At that point, though, there was no one-man play about the 42nd president.

Many of the British artists Paisley has invited to Kansas City specialize in shows about historical figures. Vaughan’s repertoire, for example, includes a piece on Elizabeth I. Pip Utton has written shows on Winston Churchill and Adolf Hitler. Ross Gurney-Randal performs solo plays about Henry VIII and Benito Mussolini. But there are few shows about contemporary political leaders.

That could have been the end of it. But years later Masterson — an actor who produces, directs, writes and runs his own touring company in the U.K. — came across a previously ignored email from Rachel Mariner, an American lawyer and playwright living in Britain.

She had written a play about predatory lending she hoped Masterson would produce, but then Masterson found out she’d been part of Clinton’s legal defense team after Paula Jones sued him for sexual harassment, a case that went all the way to the Supreme Court.

So Masterson suggested: Why not write a play about the president?

“I’ve got the perfect actor for it,” Masterson told her.

That was the beginning of “Bill Clinton Hercules,” which Paisley performed under Masterson’s direction last year at the Edinburgh Fringe festival in Scotland and in April on a quick tour of Northern Ireland. This week he performs the piece in Kansas City for the first time.

“Finding a through-line into Bill Clinton and why you’d want to put on a play about Bill Clinton was the key,” Masterson continued. “And so we effectively entered into an agreement where she would be the lead writer and I would sort of be the dramaturg. And we thrashed about with ideas for about a year until we came up with this structure.”

Paisley said there’s a list of about 20 books considered Clinton’s favorites. And one of them is “The Cure at Troy,” a verse drama by Irish poet Seamus Heaney adapted from “Philoctetes” by Sophocles.

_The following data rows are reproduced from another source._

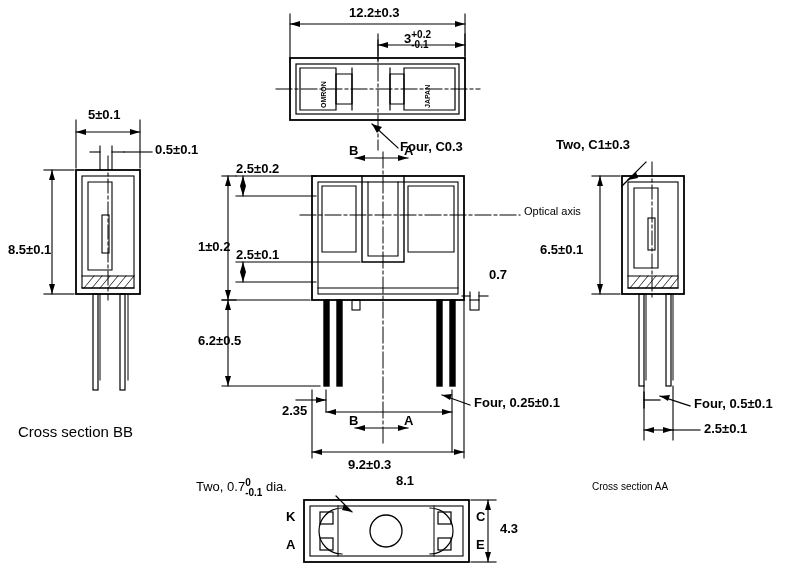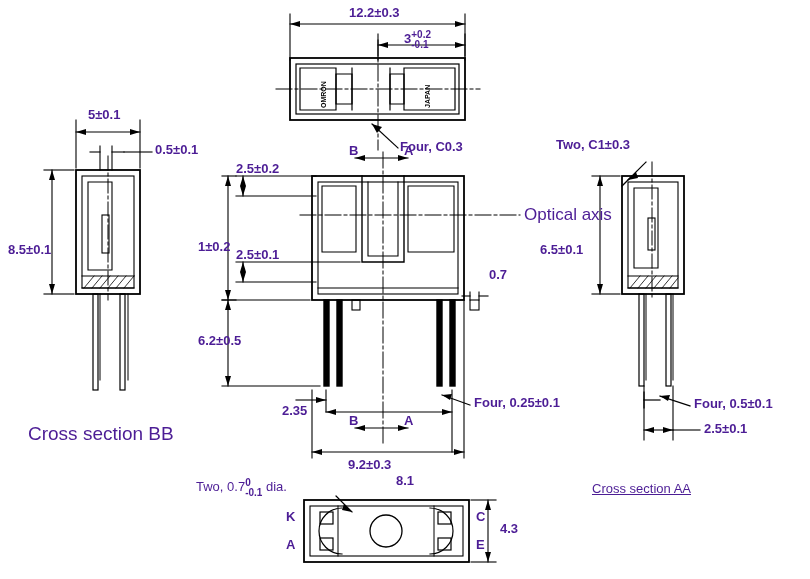--- a/index.html
+++ b/index.html
@@ -25,21 +25,21 @@
     position: absolute;
     left: 0; top: 0;
     width: 810px;
     height: 579px;
   }
   .lbl {
     position: absolute;
     font-family: "Liberation Sans", sans-serif;
     font-size: 13px;
     font-weight: bold;
-    color: #4c1d95;
+    color: #000000;
     white-space: nowrap;
     line-height: 1.05;
   }
   .lbl.norm  { font-weight: normal; }
   .stack {
     display: inline-block;
     font-size: 10px;
     line-height: 1.0;
     vertical-align: middle;
     text-align: left;
@@ -356,38 +356,38 @@
   <div class="lbl" style="left:400px; top:140px;">Four, C0.3</div>
 
   <div class="lbl" style="left:349px; top:144px;">B</div>
   <div class="lbl" style="left:404px; top:144px;">A</div>
   <div class="lbl" style="left:349px; top:414px;">B</div>
   <div class="lbl" style="left:404px; top:414px;">A</div>
 
   <div class="lbl" style="left:88px; top:108px;">5±0.1</div>
   <div class="lbl" style="left:155px; top:143px;">0.5±0.1</div>
   <div class="lbl" style="left:8px; top:243px;text-align:right;">8.5±0.1</div>
-  <div class="lbl norm" style="left:28px; top:424px; font-size:19px;">Cross section BB</div>
+  <div class="lbl norm" style="left:18px; top:424px; font-size:15px;">Cross section BB</div>
 
   <div class="lbl" style="left:236px; top:162px;"><span>2.5±0.2</span></div>
   <div class="lbl" style="left:198px; top:240px;">1±0.2</div>
   <div class="lbl" style="left:236px; top:248px;">2.5±0.1</div>
   <div class="lbl" style="left:198px; top:334px;">6.2±0.5</div>
   <div class="lbl" style="left:282px; top:404px;">2.35</div>
   <div class="lbl" style="left:396px; top:446px;margin-top:28px;">8.1</div>
   <div class="lbl" style="left:348px; top:458px;">9.2±0.3</div>
   <div class="lbl" style="left:489px; top:268px;">0.7</div>
-  <div class="lbl norm" style="left:524px; top:206px; font-size:17px;">Optical axis</div>
+  <div class="lbl norm" style="left:524px; top:206px; font-size:11px;">Optical axis</div>
   <div class="lbl" style="left:474px; top:396px;">Four, 0.25±0.1</div>
 
   <div class="lbl" style="left:556px; top:138px;">Two, C1±0.3</div>
   <div class="lbl" style="left:540px; top:243px;">6.5±0.1</div>
   <div class="lbl" style="left:694px; top:397px;">Four, 0.5±0.1</div>
   <div class="lbl" style="left:704px; top:422px;">2.5±0.1</div>
-  <div class="lbl norm" style="left:592px; top:482px; font-size:13px;text-decoration:underline;">Cross section AA</div>
+  <div class="lbl norm" style="left:592px; top:482px; font-size:10px;">Cross section AA</div>
 
   <div class="lbl norm" style="left:196px; top:478px; font-size:13px;"><span>Two, 0.7</span><span class="stack"><span style="display:block;">0</span><span style="display:block;">-0.1</span></span> <span>dia.</span></div>
   <div class="lbl" style="left:286px; top:510px;">K</div>
   <div class="lbl" style="left:286px; top:538px;">A</div>
   <div class="lbl" style="left:476px; top:510px;">C</div>
   <div class="lbl" style="left:476px; top:538px;">E</div>
   <div class="lbl" style="left:500px; top:522px;">4.3</div>
 
 </div>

Mariner’s script, Masterson said, is “loosely based on Heaney’s play, or the characters in it, which are a metaphor for the various types of personality that Bill Clinton is. And so he illustrates the stories of his life through the parallels with the characters in ‘The Cure at Troy.’ And of course the character of Hercules, the hero that makes things happen, is the guy he always wanted to be and sometimes was.”

It was Clinton as Hercules, Masterson said, who brokered a peace agreement between Israeli leader Yitzhak Rabin and the PLO’s Yasser Arafat and influenced a peace deal between unionists and nationalists in Northern Ireland.

“He’s very, very candid. and it’s important to realize that this is a character,” Masterson said. “While Bob obviously carries a striking resemblance to Bill and they both have charisma and charm, this is not a straight impersonation. It’s a postulation on what Bill might say if he was completely honest. He realizes how far from his ideal character he’s allowed himself to become. He’s realized that maybe the world isn’t what he wanted it to be. And he takes some of the blame for himself.”

Paisley said there was a lot of pressure before the show opened last year at the Edinburgh festival. For one thing, Mariner had written about 80 minutes of material while the festival allowed only a 70-minute slot. After the festival, Paisley, Masterson and Mariner reshaped the material. The current version will run about 85 minutes.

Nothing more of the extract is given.